Ask him to try to move a large group of muscles such as an arm or leg. If he is unable to move the big muscles, he is ready for the third test.

Test #3 – Opening eyes

This should involve a small group of muscles such as those around the eyes. Ask him to try to open his eyes. If he does, he is not in the coma state, and you must take him down a flight further, until the eye muscles will not work.

In somnambulism, when the client tries to open his eyes, you will see a movement of the muscles even though the eyes don’t open. But in the true coma state, those tiny muscles don’t work at all, and you see no movement whatever.

Test #4 – Catatonia

Your fourth test should be for catatonia. Realise that catatonia can be obtained in the lightest state of hypnosis. Therefore, it means nothing unless it is the fourth test you make in the coma state. When a client passes all of these four tests in the exact order given, you can be sure you have the true hypnotic coma, and may proceed from there. In your test for catatonia, no suggestions should be given. The catatonia must arrive by itself, without suggestions of any kind.

Never go on to a further test until the client has passed the first one. Don’t make test two until the client has definitely passed test one: don’t make test three until the client has passed tests one and two, and so on.


Hypnosis in Sleep

In order to obtain hypnosis in sleep, it is necessary to complete the following steps.

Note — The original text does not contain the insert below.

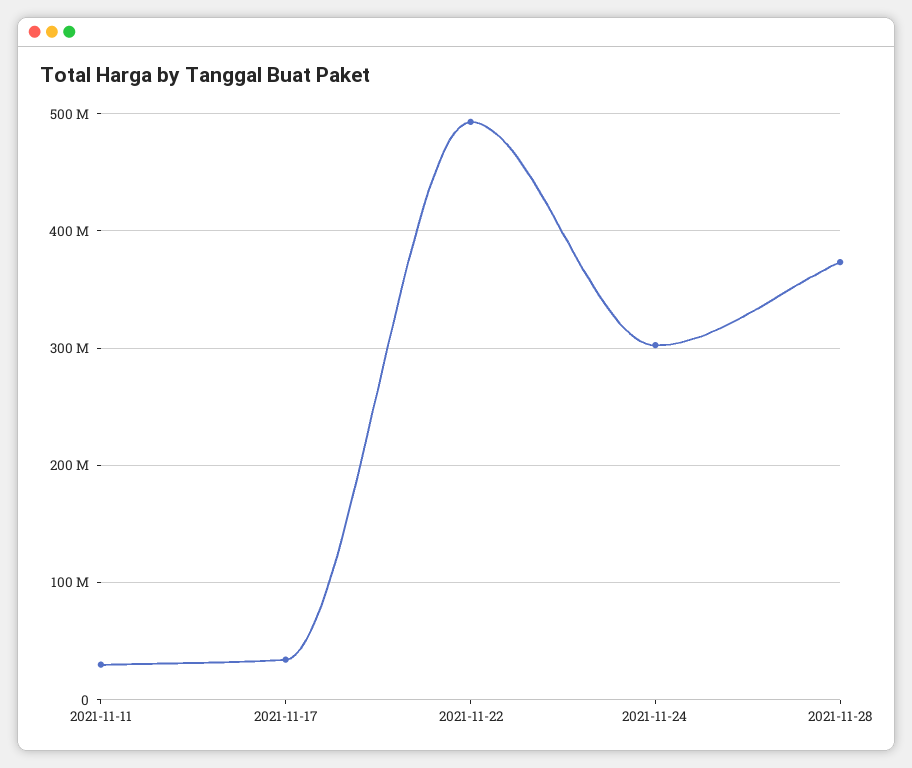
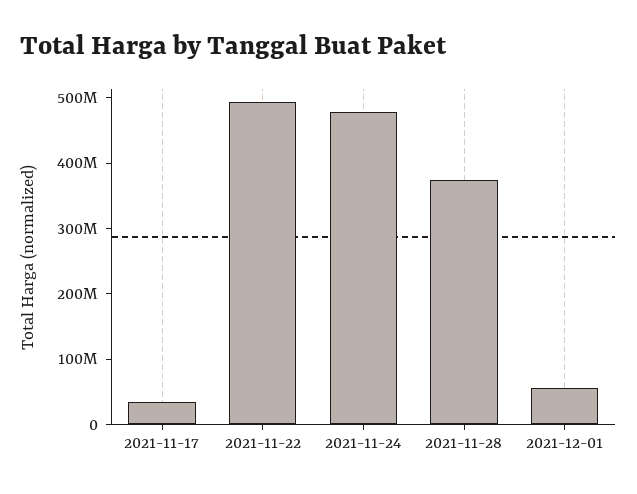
2021-11-11: 30000000 -> none
2021-11-24: 300000000 -> 480000000
2021-12-01: none -> 60000000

Count the client’s respirations. Ensure that their breathing is around seven to eight times per minute at the most. If their breathing is even slower then that is better as they are in a deeper sleep.

Approach the client extremely gently as you will need to bypass the critical faculty without waking him from sleep. The bypass must happen instantly. Say the following gently but with confidence: ‘this is (your name) speaking. You can hear me but you cannot wake up’. Repeat the last sentence several times.

The client is normally in such a deep sleep that the sentence must be repeated several times before it can penetrate his subconscious. Continue with: ‘I will know when you can hear me because your thumb, which I am going to touch, will begin to rise. I will know you can hear me when your thumb moves. You can hear me but you cannot wake up’.

When the thumb responds, continue to talk softly, compounding suggestions as you proceed.

When you have completed the hypoanalysis you must then bring your client out of the hypnotic state so that they may continue their natural sleep until they wake by themselves. Begin by saying: ‘when I stop talking to you, you will revert to the state you were in before I began speaking to you. You will sleep deeply and in the morning will wake up completely refreshed. You will not remember that we have spoken but you will feel (insert here as relevant i.e. not feel anxious about your surgery)’.

You can then say a few more reassuring things about their situation and then conclude with ‘now go to sleep very soundly and I will see you soon’.

(Technique adapted from the book Hypnotherapy by Dave Elman).